>>

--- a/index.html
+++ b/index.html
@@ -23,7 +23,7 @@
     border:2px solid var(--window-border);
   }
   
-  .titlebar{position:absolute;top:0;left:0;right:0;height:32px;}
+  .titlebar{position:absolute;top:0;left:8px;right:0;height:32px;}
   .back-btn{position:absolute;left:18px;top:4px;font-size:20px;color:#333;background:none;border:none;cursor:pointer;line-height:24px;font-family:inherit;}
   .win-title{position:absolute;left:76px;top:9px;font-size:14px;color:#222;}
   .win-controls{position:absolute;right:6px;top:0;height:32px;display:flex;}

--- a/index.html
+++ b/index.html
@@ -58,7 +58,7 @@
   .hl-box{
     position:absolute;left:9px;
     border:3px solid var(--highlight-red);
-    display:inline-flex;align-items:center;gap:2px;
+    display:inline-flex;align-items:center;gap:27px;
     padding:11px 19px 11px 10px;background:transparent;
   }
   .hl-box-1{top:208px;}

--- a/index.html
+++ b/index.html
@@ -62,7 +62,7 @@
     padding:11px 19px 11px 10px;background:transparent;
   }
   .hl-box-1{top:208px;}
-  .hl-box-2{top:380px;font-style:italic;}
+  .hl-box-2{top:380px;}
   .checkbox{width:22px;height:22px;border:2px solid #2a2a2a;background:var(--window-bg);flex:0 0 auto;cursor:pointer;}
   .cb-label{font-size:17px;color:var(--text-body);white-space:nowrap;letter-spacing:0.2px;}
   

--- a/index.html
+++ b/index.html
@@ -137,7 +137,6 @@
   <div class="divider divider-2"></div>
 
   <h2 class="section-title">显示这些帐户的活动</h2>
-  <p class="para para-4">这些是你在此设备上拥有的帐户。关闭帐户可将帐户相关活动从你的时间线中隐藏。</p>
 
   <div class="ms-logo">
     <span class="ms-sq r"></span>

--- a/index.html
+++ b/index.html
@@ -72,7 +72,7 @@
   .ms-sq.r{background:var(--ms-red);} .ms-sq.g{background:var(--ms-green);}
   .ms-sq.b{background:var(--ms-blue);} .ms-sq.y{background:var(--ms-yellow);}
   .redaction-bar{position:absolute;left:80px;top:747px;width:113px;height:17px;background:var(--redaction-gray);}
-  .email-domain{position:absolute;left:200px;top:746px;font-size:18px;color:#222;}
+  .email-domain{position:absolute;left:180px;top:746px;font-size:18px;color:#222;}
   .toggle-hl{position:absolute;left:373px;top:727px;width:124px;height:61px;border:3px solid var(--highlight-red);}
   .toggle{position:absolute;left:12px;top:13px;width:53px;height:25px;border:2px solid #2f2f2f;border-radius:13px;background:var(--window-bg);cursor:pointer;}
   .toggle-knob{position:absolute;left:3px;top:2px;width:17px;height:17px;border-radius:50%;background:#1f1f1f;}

<<
>>

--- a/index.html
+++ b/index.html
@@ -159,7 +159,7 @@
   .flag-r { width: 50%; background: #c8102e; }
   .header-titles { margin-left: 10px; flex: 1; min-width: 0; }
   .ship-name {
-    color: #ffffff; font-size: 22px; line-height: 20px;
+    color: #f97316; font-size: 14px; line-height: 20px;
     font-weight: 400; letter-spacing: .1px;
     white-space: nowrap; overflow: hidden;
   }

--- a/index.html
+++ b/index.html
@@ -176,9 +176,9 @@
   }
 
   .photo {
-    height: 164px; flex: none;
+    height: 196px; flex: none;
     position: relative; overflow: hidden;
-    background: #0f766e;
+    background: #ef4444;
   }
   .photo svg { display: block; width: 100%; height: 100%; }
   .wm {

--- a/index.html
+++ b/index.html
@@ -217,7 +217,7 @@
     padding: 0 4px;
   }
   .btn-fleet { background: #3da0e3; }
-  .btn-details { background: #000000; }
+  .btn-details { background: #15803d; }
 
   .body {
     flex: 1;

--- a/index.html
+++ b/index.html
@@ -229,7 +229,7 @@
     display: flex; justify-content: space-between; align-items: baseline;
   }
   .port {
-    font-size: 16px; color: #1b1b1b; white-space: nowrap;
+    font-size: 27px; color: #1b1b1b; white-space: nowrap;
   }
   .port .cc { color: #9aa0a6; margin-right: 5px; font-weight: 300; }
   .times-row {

<<

-- What to produce --
The expected answer is a copy of each line above containing "class".

-- Result --
   <div class="divider divider-2"></div>
   <h2 class="section-title">显示这些帐户的活动</h2>
-  <p class="para para-4">这些是你在此设备上拥有的帐户。关闭帐户可将帐户相关活动从你的时间线中隐藏。</p>
   <div class="ms-logo">
     <span class="ms-sq r"></span>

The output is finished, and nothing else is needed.